The 1999 Secretary of the Navy/Chief of Naval Operations Oceanographic Research Chairs are: scientist ROBERT WELLER, Woods Hole Oceanographic Institution and ARTHUR BAGGEROER, professor in the Departments of Ocean Engineering and Electrical Engineering/Computer Science at the Massachusetts Institute of Technology (MIT). Also, NICHOLAS MAKRIS, professor in MIT's Department of Ocean Engineering, and STEVEN ANDERSON, Woods Hole, are the 1998 Office of Naval Research (ONR)/Institution Scholars.
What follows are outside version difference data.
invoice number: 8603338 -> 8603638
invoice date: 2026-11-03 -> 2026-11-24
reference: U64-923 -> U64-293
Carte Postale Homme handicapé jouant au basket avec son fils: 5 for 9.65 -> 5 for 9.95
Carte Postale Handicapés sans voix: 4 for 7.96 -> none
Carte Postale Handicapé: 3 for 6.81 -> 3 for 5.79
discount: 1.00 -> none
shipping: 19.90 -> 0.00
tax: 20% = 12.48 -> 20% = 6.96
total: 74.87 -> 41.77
Oceanographic Research Chairs and ONR/ Institution Scholars develop scientific collaborations with other Navy and Marine Corps activities, advise ONR on policy and procedures for support of oceanography science and technology, participate in ONR department reviews, and identify science and technology opportunities in oceanographic sciences.

The new manager of the National Aeronautics and Space Administration's (NASA) Solar System Exploration Program Office and Space and Earth Sciences Program Directorate, housed at the Jet Propulsion Laboratory (JPL), is DOUGLAS STETSON. Stetson joined JPL in 1983. He spent 10 years in the Mission Design section, serving as the lead mission design engineer for the Cassini mission early in the project's history, and led many advanced studies in planetary concepts. He worked at NASA headquarters from 1992 to 1993 in the Solar System Exploration Division.

Britain's chief scientific adviser, SIR ROBERT MAY, head of the U.K. Office of Science and Technology, along with HARMON CRAIG, professor of geochemistry and oceanography at Scripps Institution of Oceanography, are this year's winners of the International Balzan Foundation's annual Balzan Prizes, which recognize leaders in scientific, cultural, literary, and humanitarian fields. The Balzan Foundation, based in Italy, awards three annual prizes of 500,000 Swiss franks (US $360,000) each.

The National Mining Hall of Fame and Museum awarded its 1998 Prazen Award to WOMEN IN MINING, a national organization founded in 1972 to educate the general public about the mining industry. The Prazen Award is an annual award and recognizes the efforts of organizations such as Women in Mining to promote public awareness of the importance of mining.


On Sept. 30, the National Science Foundation honored solar researcher Richard Dunn by renaming the Vacuum Tower Telescope (VTT) of the NATIONAL SOLAR OBSERVATORY at Sacramento Peak in New Mexico. The solar telescope is now the Richard B. Dunn Solar Telescope. Using a process Dunn developed, the telescope evacuates air to reduce image deterioration. The design revolutionized the capabilities of solar telescopes and has been incorporated into every major solar telescope since the VTT was put into operation in 1969. Dunn retired from the National Solar Observatory on Aug. 31.